-- Dataset content follows --
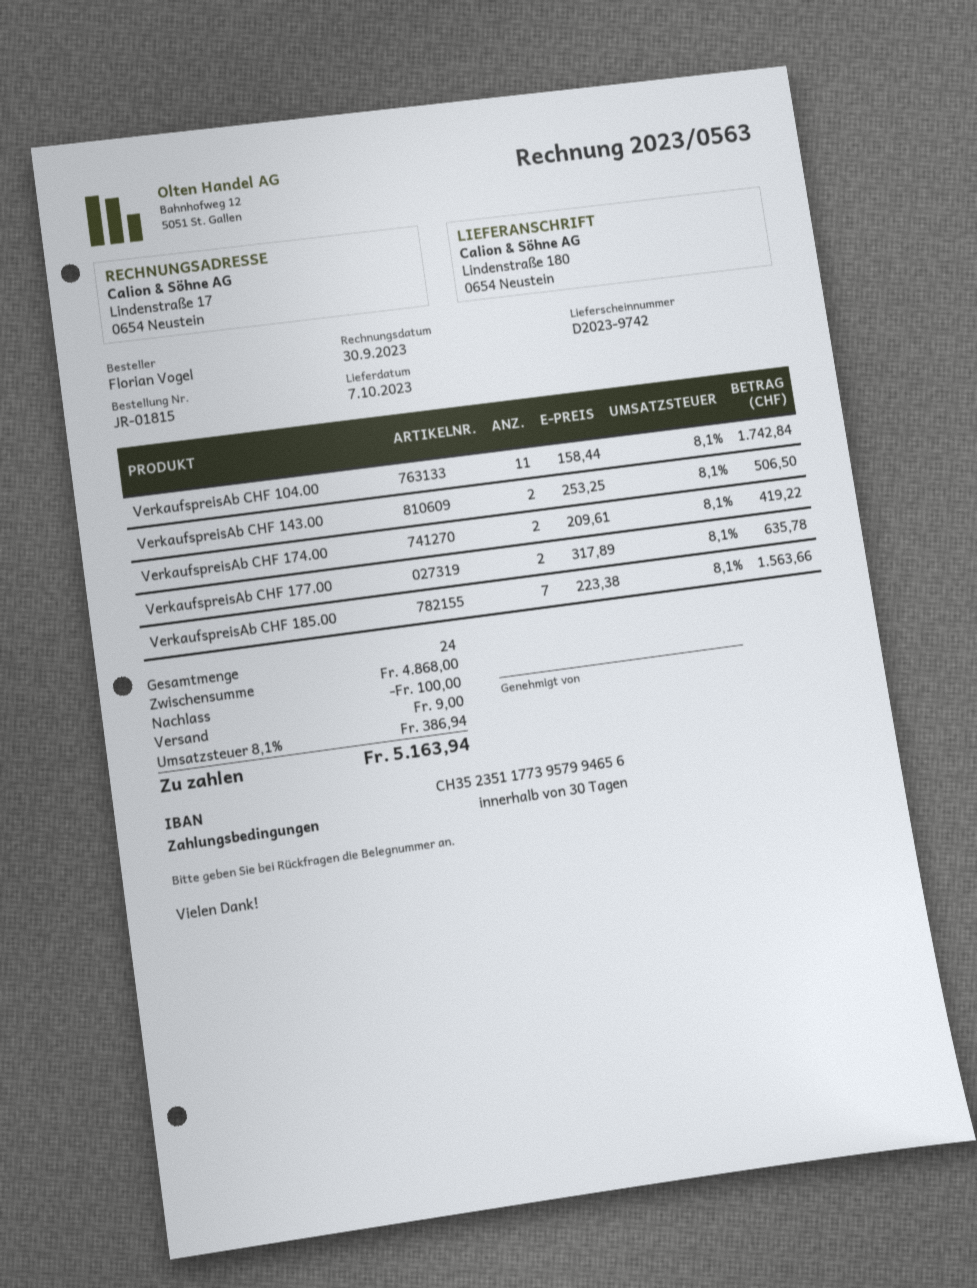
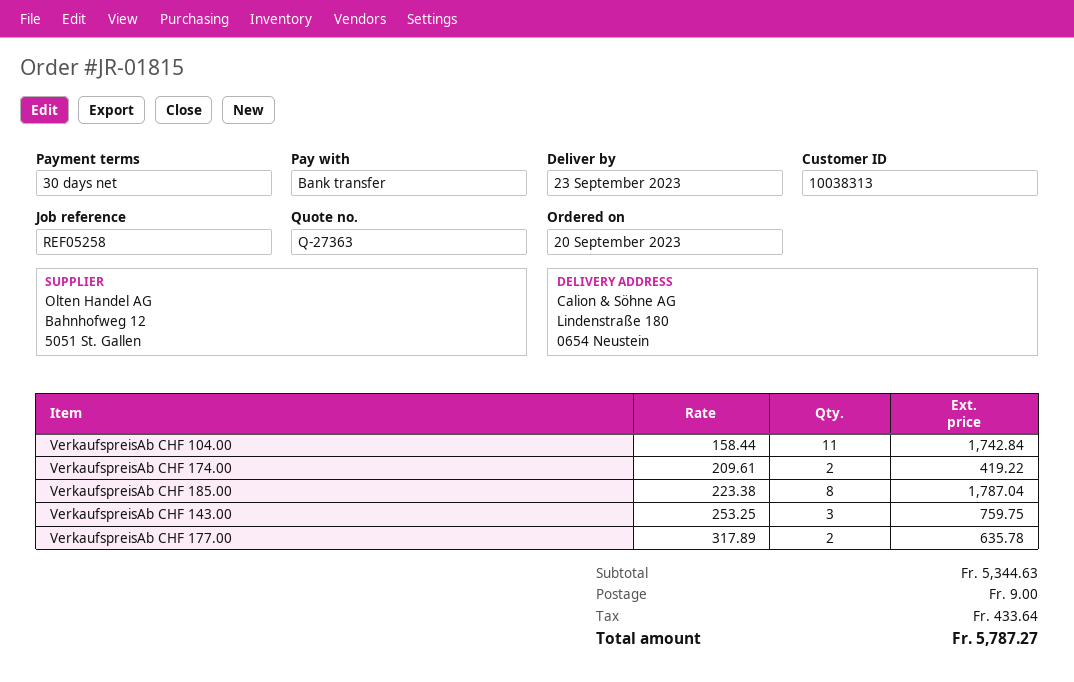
delivery date: 2023-10-07 -> 2023-09-23
VerkaufspreisAb CHF 143.00: 2 x 253.25 = 506.50 -> 3 x 253.25 = 759.75
VerkaufspreisAb CHF 185.00: 7 x 223.38 = 1563.66 -> 8 x 223.38 = 1787.04
subtotal: 4868.00 -> 5344.63
discount: 100.00 -> none
tax: 386.94 -> 433.64
total: 5163.94 -> 5787.27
-- Dataset content concluded --
What to produce:
Repeat, word for word, each of the records, omitting any image they hold.

Answer to the exercise:
delivery date: 2023-10-07 -> 2023-09-23
VerkaufspreisAb CHF 143.00: 2 x 253.25 = 506.50 -> 3 x 253.25 = 759.75
VerkaufspreisAb CHF 185.00: 7 x 223.38 = 1563.66 -> 8 x 223.38 = 1787.04
subtotal: 4868.00 -> 5344.63
discount: 100.00 -> none
tax: 386.94 -> 433.64
total: 5163.94 -> 5787.27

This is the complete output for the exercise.